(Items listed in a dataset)
——————————

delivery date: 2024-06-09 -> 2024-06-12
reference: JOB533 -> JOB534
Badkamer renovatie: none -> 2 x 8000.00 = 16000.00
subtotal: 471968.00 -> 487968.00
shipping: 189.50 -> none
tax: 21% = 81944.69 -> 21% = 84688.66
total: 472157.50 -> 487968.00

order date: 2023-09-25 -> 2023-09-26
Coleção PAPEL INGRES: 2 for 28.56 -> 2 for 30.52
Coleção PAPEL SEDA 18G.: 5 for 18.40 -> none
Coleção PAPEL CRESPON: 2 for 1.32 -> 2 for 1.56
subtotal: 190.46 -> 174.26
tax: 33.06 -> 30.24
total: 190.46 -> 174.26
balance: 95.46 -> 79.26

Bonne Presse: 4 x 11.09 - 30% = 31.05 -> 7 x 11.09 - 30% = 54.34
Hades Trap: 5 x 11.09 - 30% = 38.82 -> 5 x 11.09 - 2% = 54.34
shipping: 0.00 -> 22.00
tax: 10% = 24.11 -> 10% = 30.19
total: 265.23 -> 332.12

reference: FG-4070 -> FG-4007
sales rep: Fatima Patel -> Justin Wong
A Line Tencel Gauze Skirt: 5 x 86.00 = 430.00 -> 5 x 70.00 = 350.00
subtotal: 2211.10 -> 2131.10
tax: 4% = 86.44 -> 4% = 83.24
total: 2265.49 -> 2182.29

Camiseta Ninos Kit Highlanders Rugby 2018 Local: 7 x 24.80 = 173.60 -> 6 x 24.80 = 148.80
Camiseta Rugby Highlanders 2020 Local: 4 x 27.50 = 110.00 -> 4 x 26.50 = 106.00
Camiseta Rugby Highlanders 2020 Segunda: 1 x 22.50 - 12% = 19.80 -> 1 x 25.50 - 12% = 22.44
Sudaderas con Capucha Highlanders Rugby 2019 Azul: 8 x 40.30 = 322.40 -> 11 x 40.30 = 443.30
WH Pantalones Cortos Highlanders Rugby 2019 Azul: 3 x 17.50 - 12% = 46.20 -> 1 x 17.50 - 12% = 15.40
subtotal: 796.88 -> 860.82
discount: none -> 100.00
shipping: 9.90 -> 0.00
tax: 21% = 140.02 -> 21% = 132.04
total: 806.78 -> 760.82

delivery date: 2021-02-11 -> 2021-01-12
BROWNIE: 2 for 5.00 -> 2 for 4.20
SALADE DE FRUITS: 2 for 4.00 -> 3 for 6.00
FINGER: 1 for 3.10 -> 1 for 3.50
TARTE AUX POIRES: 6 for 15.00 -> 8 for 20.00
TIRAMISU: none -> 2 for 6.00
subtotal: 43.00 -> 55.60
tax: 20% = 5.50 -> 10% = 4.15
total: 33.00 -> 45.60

——————————

Exercise aim: Beginning at the line where "TIRAMISU: none -> 2 for 6.00" appears, extract each line through the end of the data above; keep them exact and include nothing else.

Solution:
TIRAMISU: none -> 2 for 6.00
subtotal: 43.00 -> 55.60
tax: 20% = 5.50 -> 10% = 4.15
total: 33.00 -> 45.60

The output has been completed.